L’Autriche a exprimé, mercredi à Vienne, un soutien diplomatique significatif à la Résolution 2797 (2025) du Conseil de sécurité des Nations Unies, en considérant qu’une « véritable autonomie sous souveraineté marocaine » pourrait constituer l’une des solutions les plus réalistes pour clore le différend régional autour du Sahara marocain.
Cette position a été officialisée dans un communiqué conjoint publié à l’issue de la rencontre entre Beate Meinl-Reisinger et Nasser Bourita, en visite de travail dans la capitale autrichienne.
Le texte souligne que Vienne soutient pleinement la Résolution 2797, adoptée par le Conseil de sécurité le 31 octobre 2025, laquelle renforce les efforts du Secrétaire général de l’ONU et de son Envoyé personnel afin de relancer les négociations sur la base de l’initiative marocaine d’autonomie.
L’Autriche considère ainsi que ce cadre constitue une base crédible pour parvenir à une solution politique « juste, durable et mutuellement acceptable », tout en saluant explicitement la disposition du Maroc à détailler davantage les modalités concrètes d’une autonomie exercée dans le respect de la souveraineté nationale.
Cette évolution diplomatique est particulièrement significative, car elle marque un glissement important dans la position autrichienne, désormais plus explicite dans son appui à l’approche marocaine.
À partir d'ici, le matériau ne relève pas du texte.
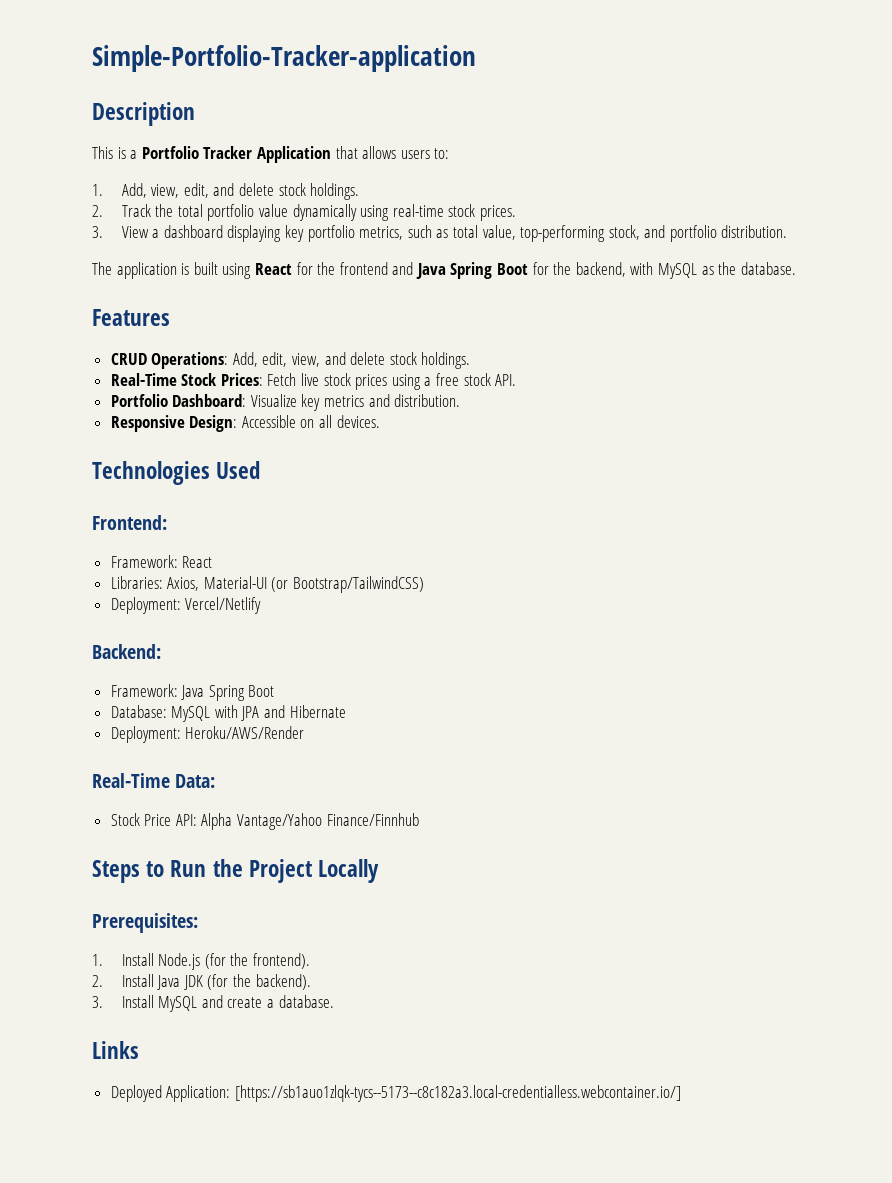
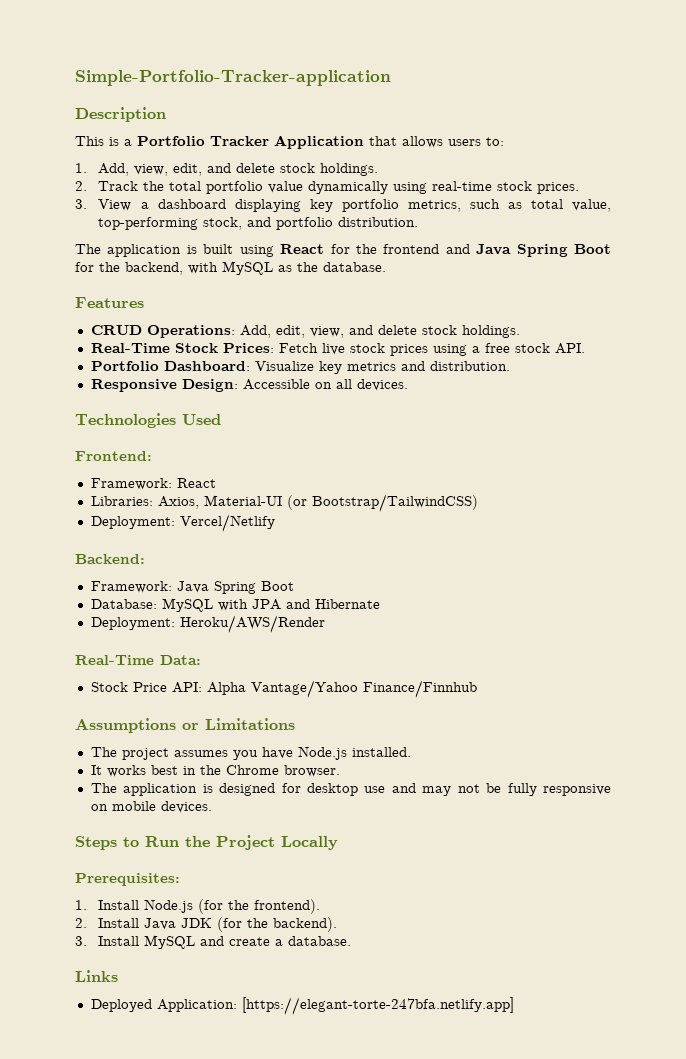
+ Assumptions or Limitations
+ The project assumes you have Node.js installed.
+ It works best in the Chrome browser.
+ The application is designed for desktop use and may not be fully responsive on mobile devices.
- Deployed Application: [https://sb1auo1zlqk-tycs--5173--c8c182a3.local-credentialless.webcontainer.io/]
+ Deployed Application: [https://elegant-torte-247bfa.netlify.app]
Rabat y voit un signal supplémentaire du consensus international croissant autour de l’initiative d’autonomie, portée depuis des années par Sa Majesté le Roi Mohammed VI.
Pour le Maroc, cette dynamique internationale confirme que la question du Sahara s’oriente de plus en plus vers une reconnaissance pragmatique de la solution d’autonomie comme seule issue réaliste, loin des impasses idéologiques et des logiques de blocage.
La visite de Nasser Bourita à Vienne s’inscrit ainsi dans une séquence diplomatique plus large où Rabat consolide ses soutiens européens sur ce dossier stratégique, après plusieurs positions similaires exprimées ces derniers mois par différents partenaires de l’Union européenne.
Avec cette nouvelle prise de position, l’Autriche rejoint plus clairement le courant européen qui considère désormais l’autonomie sous souveraineté marocaine non comme une hypothèse parmi d’autres, mais comme la voie la plus crédible vers un règlement définitif.